Menu 3 étoiles : Manger et boire entre 1914 et 1918

L’ouvrage publié sous la direction de C. Poulain par la Bibliothèque municipale de Dijon compte assurément parmi les grands succès de ce centenaire de la Première Guerre mondiale1. Ce très beau livre réussit en effet le tour de force d’être à la fois une efficace opération de transmission à destination du plus large public2 et un volume qui apporte une contribution non-négligeable à l’historiographie sur un sujet pour l’instant peu défriché, l’alimentation entre 1914-19183.

Carte postale. Collection particulière.

Un tel objet historique peut paraître anecdotique, pour ne pas dire accessoire. Or, en deux communications d’une rare limpidité, E. Cronier, à qui l’on doit une remarquable thèse sur les permissionnaires4, rappelle qu’il n’en est rien. La nourriture, et plus particulièrement encore le pain, se révèle en effet, dans une perspective comparatiste, un excellent indicateur des différences de niveau de vie pendant le conflit entre la France et l’Allemagne (p. 13). Le chiffre de 700 000 Allemands qui seraient morts de faim pendant la Première Guerre mondiale (p. 11) est à cet égard particulièrement éloquent. Mais, par ailleurs, la cuisine se révèle être l’agent d’une puissante répartition sexuée des rôles sociaux (p. 135) annonçant, d’une certaine manière, la fin de la parenthèse émancipatrice qu’a pu constituer pour certaines femmes la Grande Guerre.

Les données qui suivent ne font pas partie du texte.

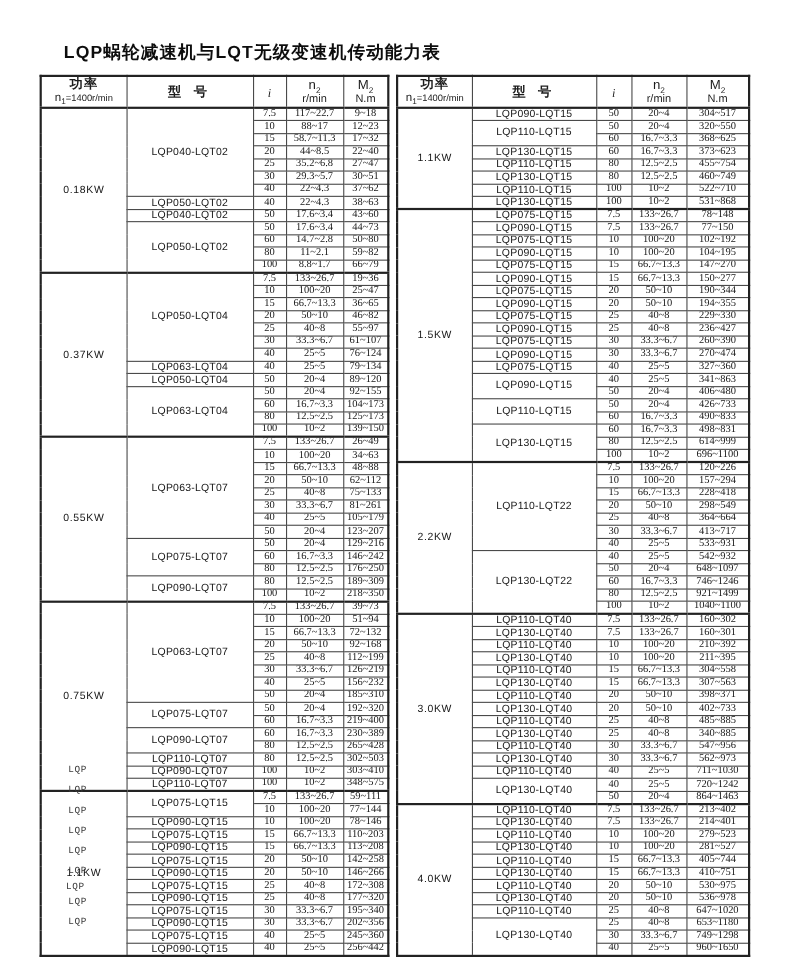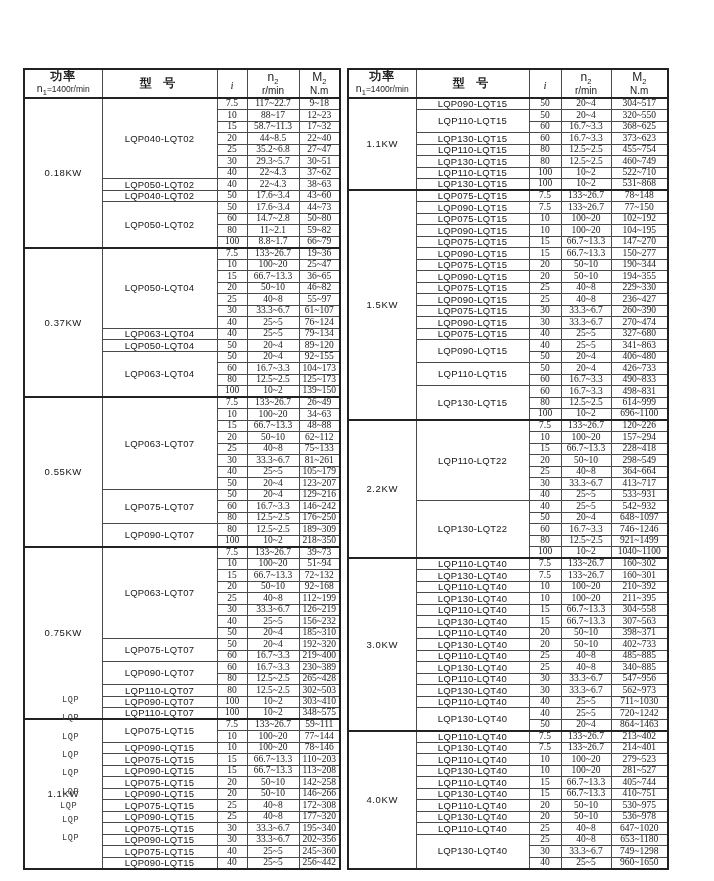--- a/index.html
+++ b/index.html
@@ -44,6 +44,7 @@
 <body>
 
 <div class="page">
+  <div class="title">LQP蜗轮减速机与LQT无级变速机传动能力表</div>
 
   <div class="tables">
 

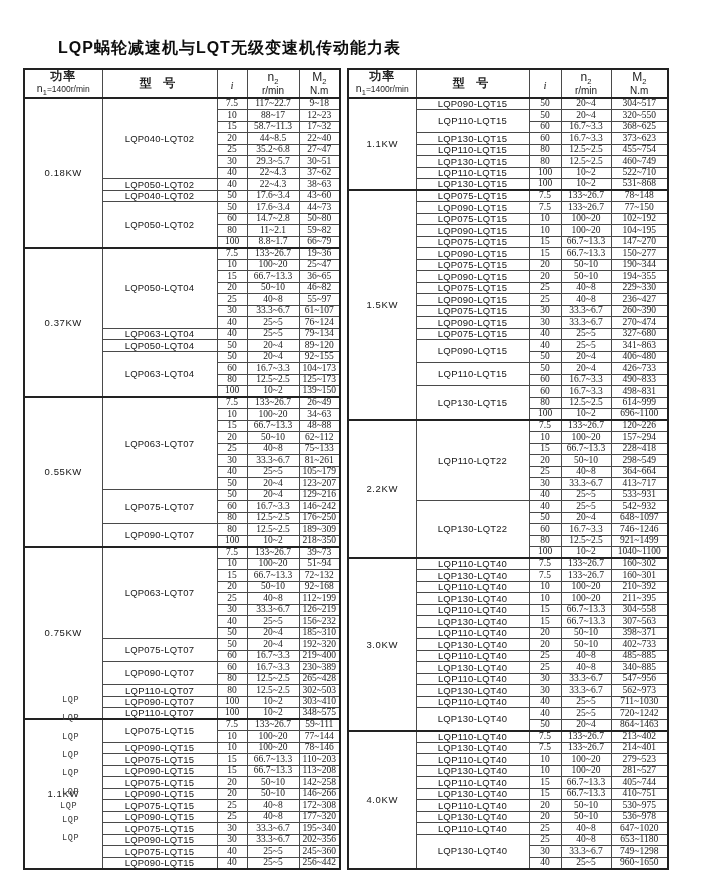--- a/index.html
+++ b/index.html
@@ -14,7 +14,7 @@
     font-size:16px; font-weight:bold; letter-spacing:1px; color:#0d0d0d;
     white-space:nowrap;
   }
-  .tables { position:absolute; left:23px; top:68px; display:flex; gap:6px; align-items:flex-end;border-radius:20px; }
+  .tables { position:absolute; left:36px; top:68px; display:flex; gap:6px; align-items:flex-end;border-radius:20px; }
   table.spec { border-collapse:collapse; table-layout:fixed; border:2px solid #222; }
   .spec th, .spec td {
     border:1px solid #4a4a4a; text-align:center; vertical-align:middle;

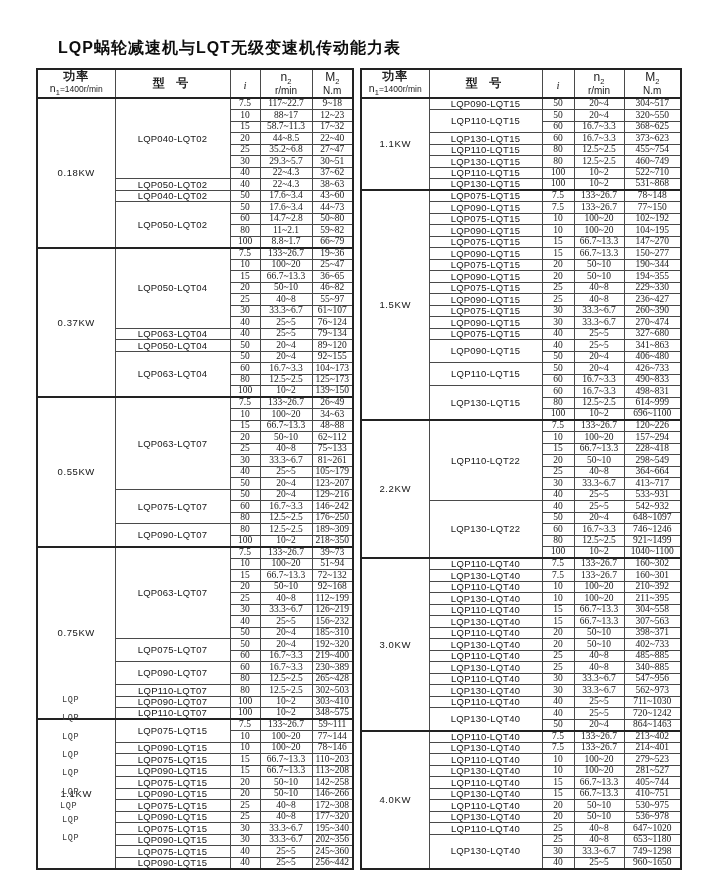--- a/index.html
+++ b/index.html
@@ -607,7 +607,7 @@
             <td rowspan="1" class="model-cell">LQP075-LQT15</td>
             <td class="num">40</td>
             <td class="num">25~5</td>
-            <td class="num">327~680</td>
+            <td class="num">327~360</td>
           </tr>
           <tr>
             <td rowspan="2" class="model-cell">LQP090-LQT15</td>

La nourriture se révèle donc être un champ historique particulièrement complexe, qui ne saurait s’évaluer que d’un strict point de vue calorifique. C’est ce que résume efficacement M. Michel en rappelant que « le rêve du biffin n’est pas seulement de bouffer assez, il faut aussi bouffer bien » (p. 52). Ce faisant, influant directement sur le moral des troupes, l’alimentation se fait donnée éminemment culturelle, lien vers la petite patrie rappelé par R. Cazals (p. 35, à propos de la Bretagne), prise en compte des habitudes culinaires spécifiques des troupes coloniales (p. 51) ou outil de management à disposition des officiers de contact (p. 68-69).

La question de ce que mangent – et boivent – les poilus est d’autant plus difficile à appréhender qu’aux rations officielles viennent s’ajouter les innombrables colis qui enrichissent l’ordinaire. Sans doute sont-ce ceux-ci qui invitent M. Llosa à avancer qu’une « véritable cuisine de tranchée voit le jour au cœur du front » (p. 41), assertion qui mériterait nous semble-t-il d’être discutée tant ces envois ont pour fonction de renvoyer aux pratiques de temps de paix. Il n’en demeure pas moins qu’A. Rassmussen montre bien combien les préceptes nutritionnels ayant cours au sein de l’Armée française de la Grande Guerre empruntent à « l’alimentation rationnelle » théorisée à la Belle époque (p. 58). Seul l’alcool semble au final faire ici exception, C. Ridel rappelant que les normes du temps de guerre sont diamétralement opposées à celles du temps de paix (p. 68).

Carte postale. Collection particulière.

Riche en ce qui concerne le front, cet ouvrage est tout autant stimulant au moment d’examiner l’arrière. C’est ainsi qu’E. Cornier remet fortement en cause l’efficacité des recettes de restriction nées de la Grande Guerre, les économies annoncées par quelques-uns des livres spécialement publiés pour l’occasion se révélant en réalité bien relatives (p. 132/133), certains plats nécessitant des œufs en grand nombre alors que cette denrée compte parmi celles dont le prix augmente considérablement pendant le conflit. Superbement illustré et particulièrement riche, cet ouvrage est à la hauteur du sujet qu’il entend défricher et constitue une référence que l’on ne peut que conseiller.

Erwan LE GALL

POULAIN, Caroline (dir.), Manger et boire entre 1914 et 1918, Snoeck / Bibliothèque municipale de Dijon, Gand/Dijon, 2015.

 

 

1 POULAIN, Caroline (dir.), Manger et boire entre 1914 et 1918, Snoeck / Bibliothèque municipale de Dijon, Gand/Dijon, 2015. Afin de ne pas surcharger inutilement l’appareil critique, les références à cet ouvrage seront dorénavant indiquées dans le corps de texte, entre parenthèses.

2 Une mention toute particulière doit être faite des dégustations publiques proposées en partenariat avec les enseignants et les élèves du lycée Le Castel de Dijon (p. 15).

3 Parmi les rares références existant, signalons Serventi, Silvano, La Cuisine des tranchées. L’alimentation en France pendant la Grande Guerre, Bordeaux, Editions Sud-Ouest, 2014.

4 CRONIER, Emmanuelle, Permissionnaires dans la Grande Guerre, Paris, Belin, 2013.